LYF is a premier edibles manufacturer based in Kelowna, British Columbia with expertise in novel product creation, white label manufacturing and infusion technologies. Similar to Valens, LYF operates a product development and manufacturing platform focused on consumer-driven innovation, and product safety and consistency. LYF brings a proven team with significant experience producing high throughput food products, in addition to experience operating and working with major Canadian grocery chains, health and wellness retailers, and pharmacies. Just minutes away from Valens’ headquarters, LYF’s purpose-built manufacturing facility produces innovative edible products using the highest quality ingredients and cannabis extracts, offered in proprietary delivery methods.
Valens’ access to low-cost active ingredients paired with LYF’s industry-recognized product IP formulations of over 100 recipes strengthens its capabilities to produce higher-margin, new-to-market edible formats in a segment with limited product variability, and increased consumer demand. With the added infrastructure and expertise from the LYF Acquisition, The Valens Company significantly expands its edibles footprint and strategy to remain a best-in-class manufacturing platform for its partners, while also increasing its ability to capture market share in the rapidly growing product category. Similar to consumer trends in the US cannabis market, edible products are anticipated to represent over 10% of sales in the maturing Canadian cannabis market.

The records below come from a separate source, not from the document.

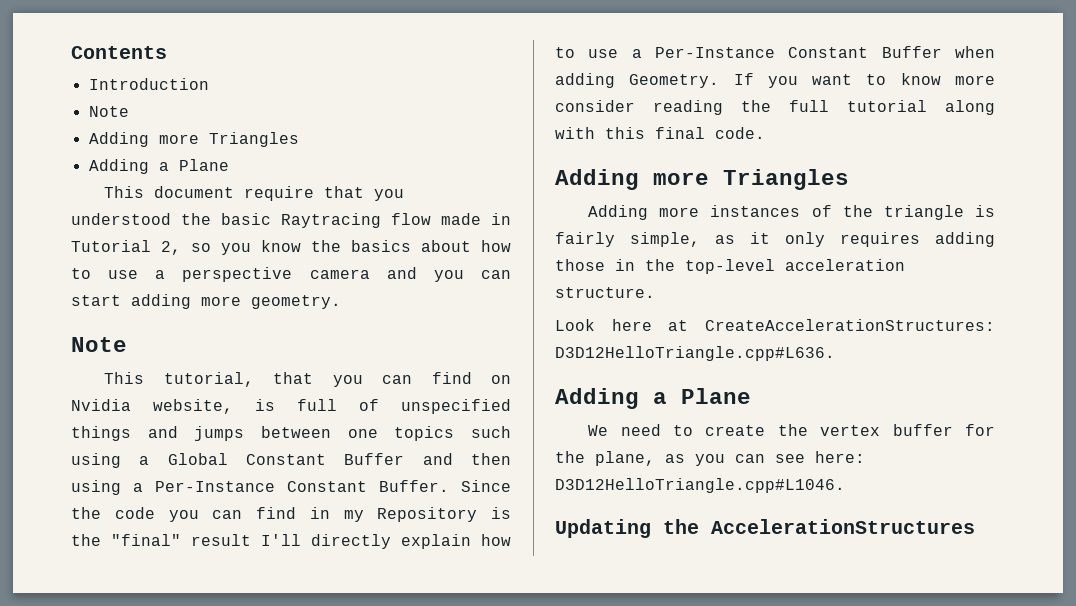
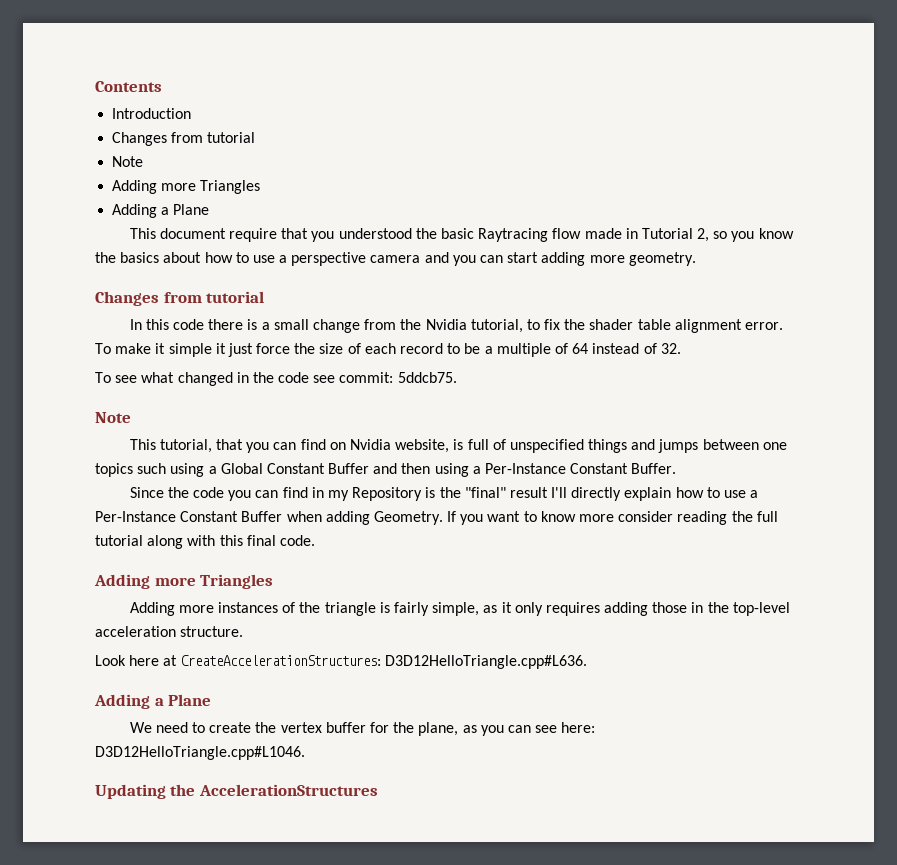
(209, 84) none -> [112,132,256,146] // Changes from tutorial
(341, 302) none -> [95,291,265,306] [129,319,783,333] [95,343,681,357] [95,372,457,386] // Changes from tutorial // In this code there is a small change from the Nvidia tutorial, to fix the shader table alignment error. To make it simple it just force the size of each record to be a multiple of 64 instead of 32. // To see what changed in the code see commit: 5ddcb75.
(449, 486) none -> (677, 468) //

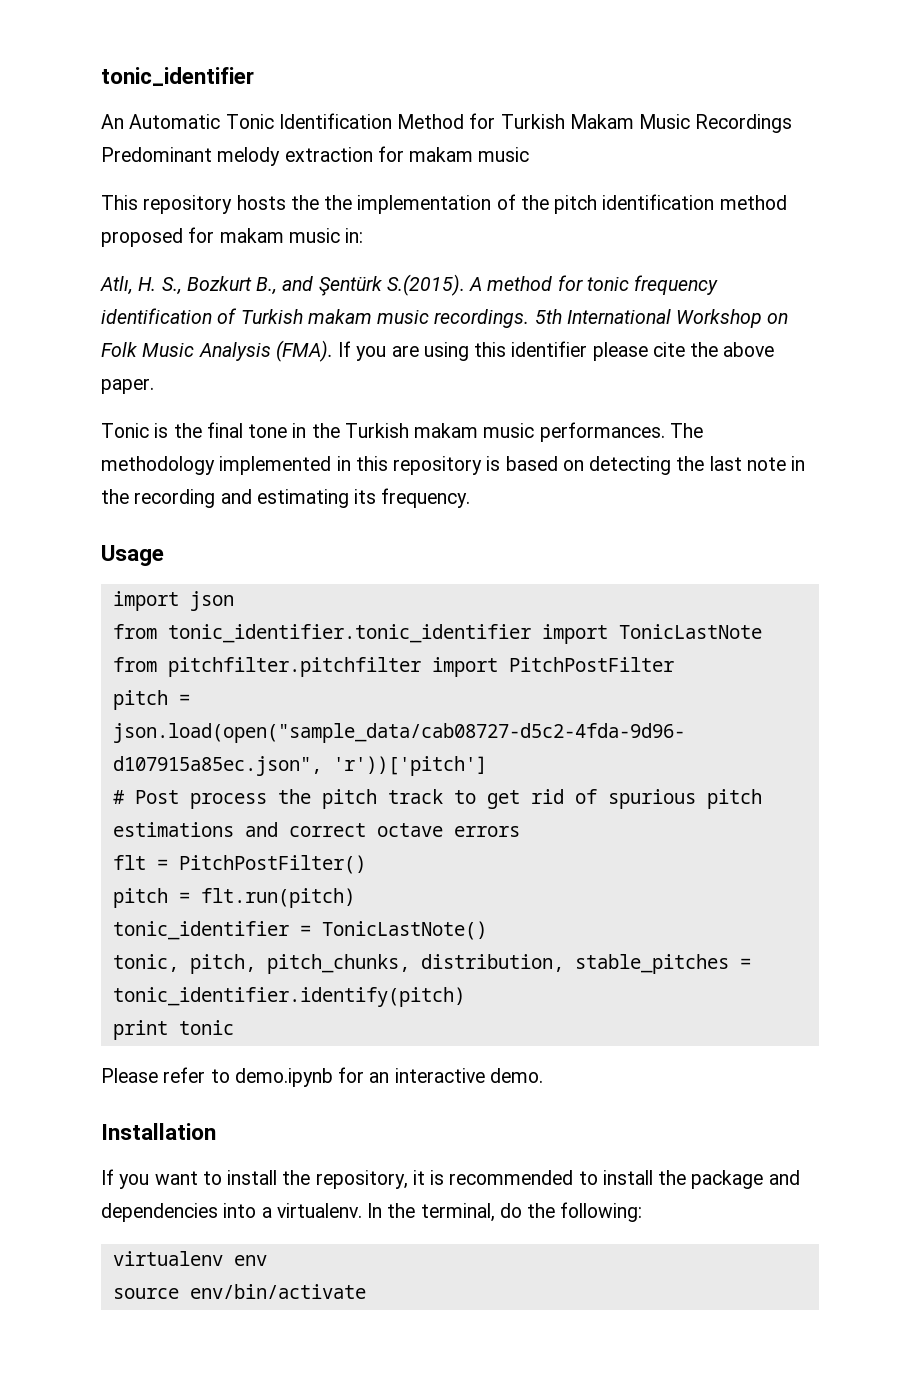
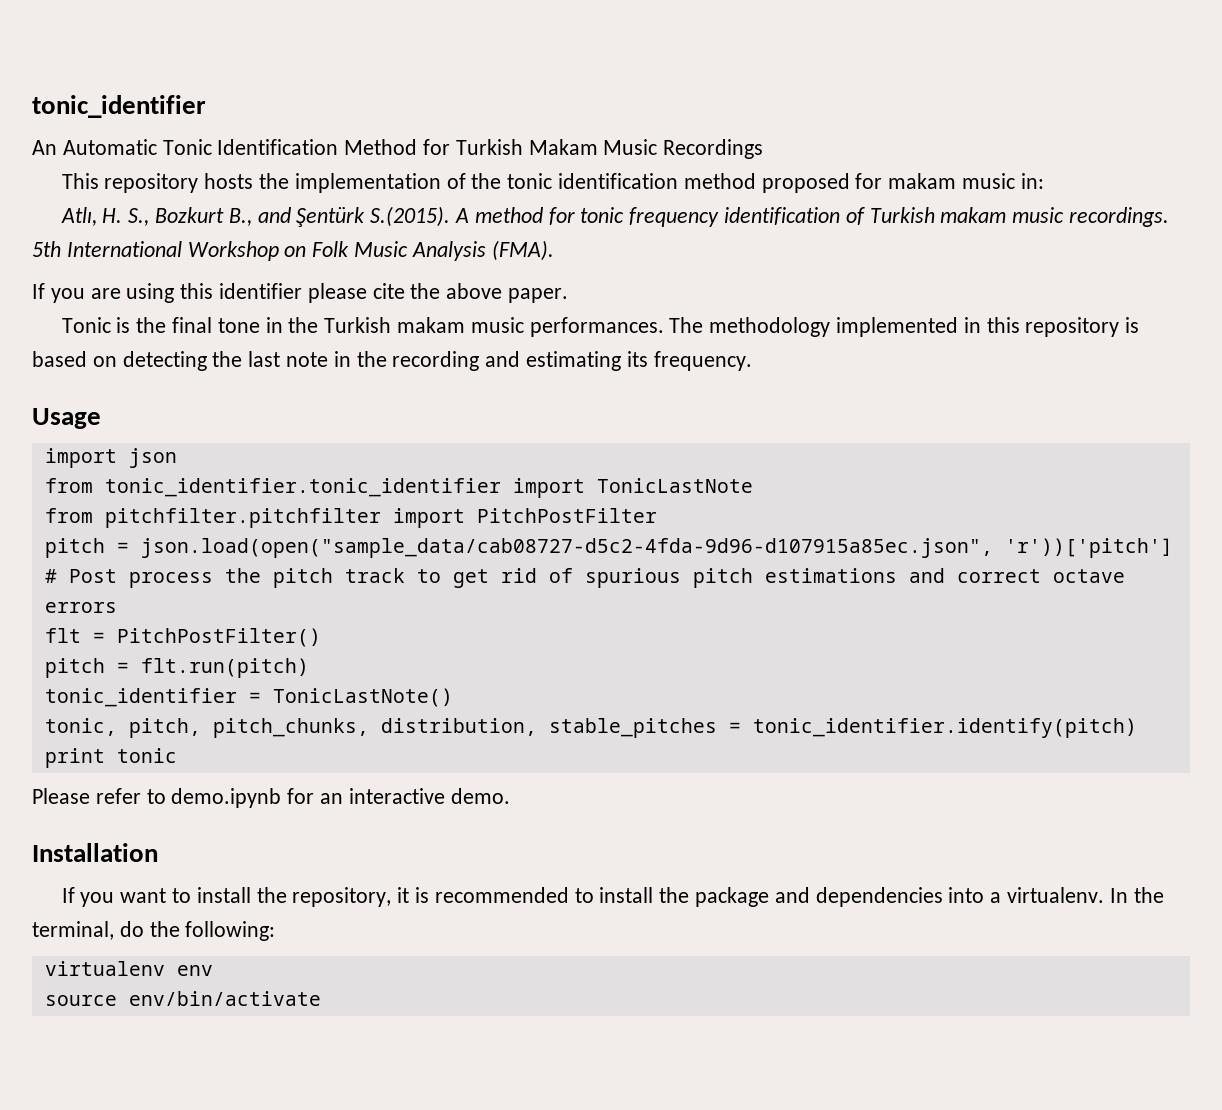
[101,146,530,166] Predominant melody extraction for makam music -> (764, 149) none
[324,195,353,210] the -> (289, 181) none
[554,195,598,214] pitch -> [507,173,553,189] tonic
(333, 351) none -> (554, 250) //

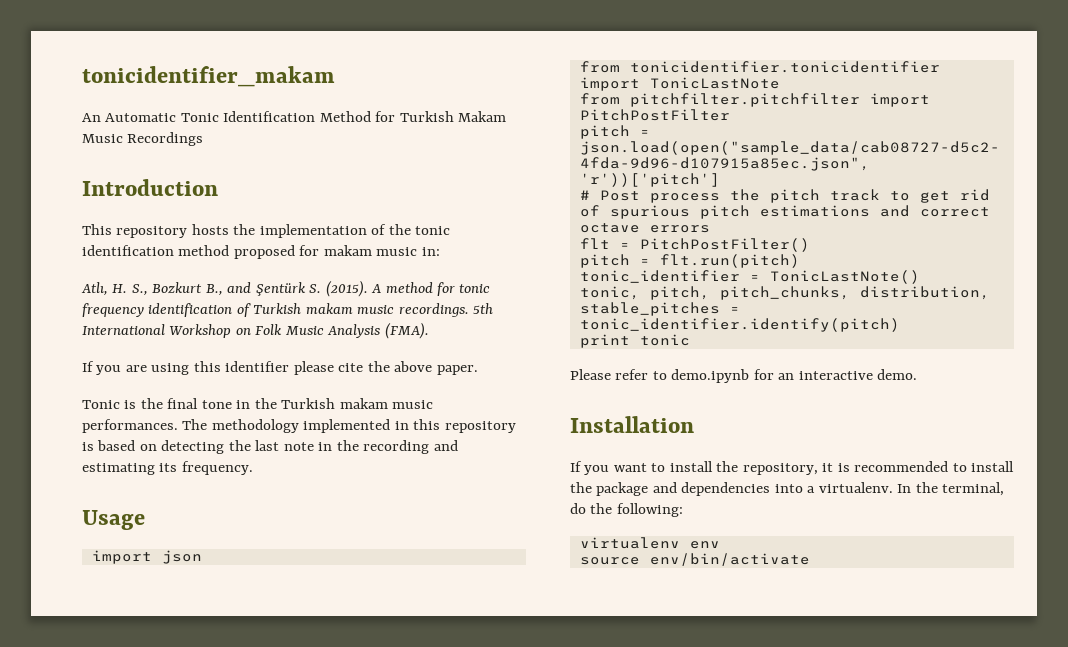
[32,95,206,118] tonic_identifier -> [82,66,335,87] tonicidentifier_makam
(764, 149) none -> [82,179,218,196] // Introduction
[370,206,451,227] S.(2015). -> [309,280,368,297] S. (2015).
[104,478,501,497] tonic_identifier.tonic_identifier -> [629,61,940,73] tonicidentifier.tonicidentifier

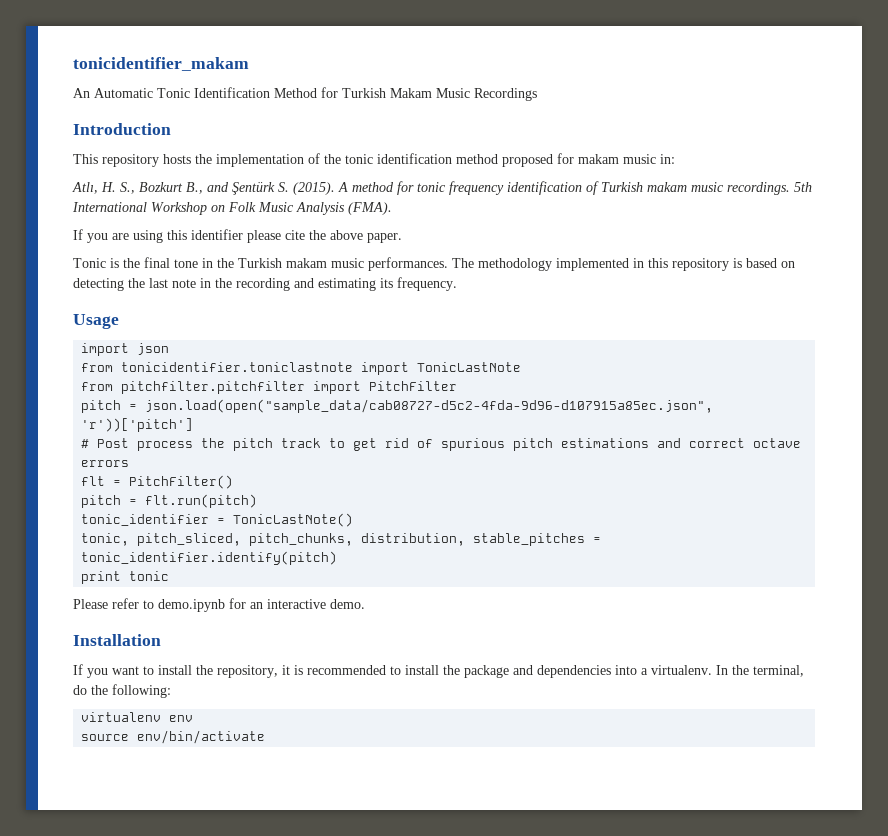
[629,61,940,73] tonicidentifier.tonicidentifier -> [121,362,354,372] tonicidentifier.toniclastnote
[579,109,730,121] PitchPostFilter -> [369,381,458,391] PitchFilter
[639,238,810,252] PitchPostFilter() -> [129,475,234,489] PitchFilter()
[649,286,710,300] pitch, -> [137,533,242,546] pitch_sliced,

Tyler Robson, Chief Executive Officer and Chair of the Board of The Valens Company, said, “LYF has set the standard of what high quality edibles should be and has developed a diverse and flexible manufacturing platform to play a dominant role in the Canadian edibles market. LYF stood out for its product innovation and marketing teams, as well as its broad range of edible products which will introduce new formats to Canadian consumers that are typically only available in more mature markets. We look forward to further developing our product offering to reach more consumers with high-quality and unique cannabis edibles as this product segment continues to gain in popularity.”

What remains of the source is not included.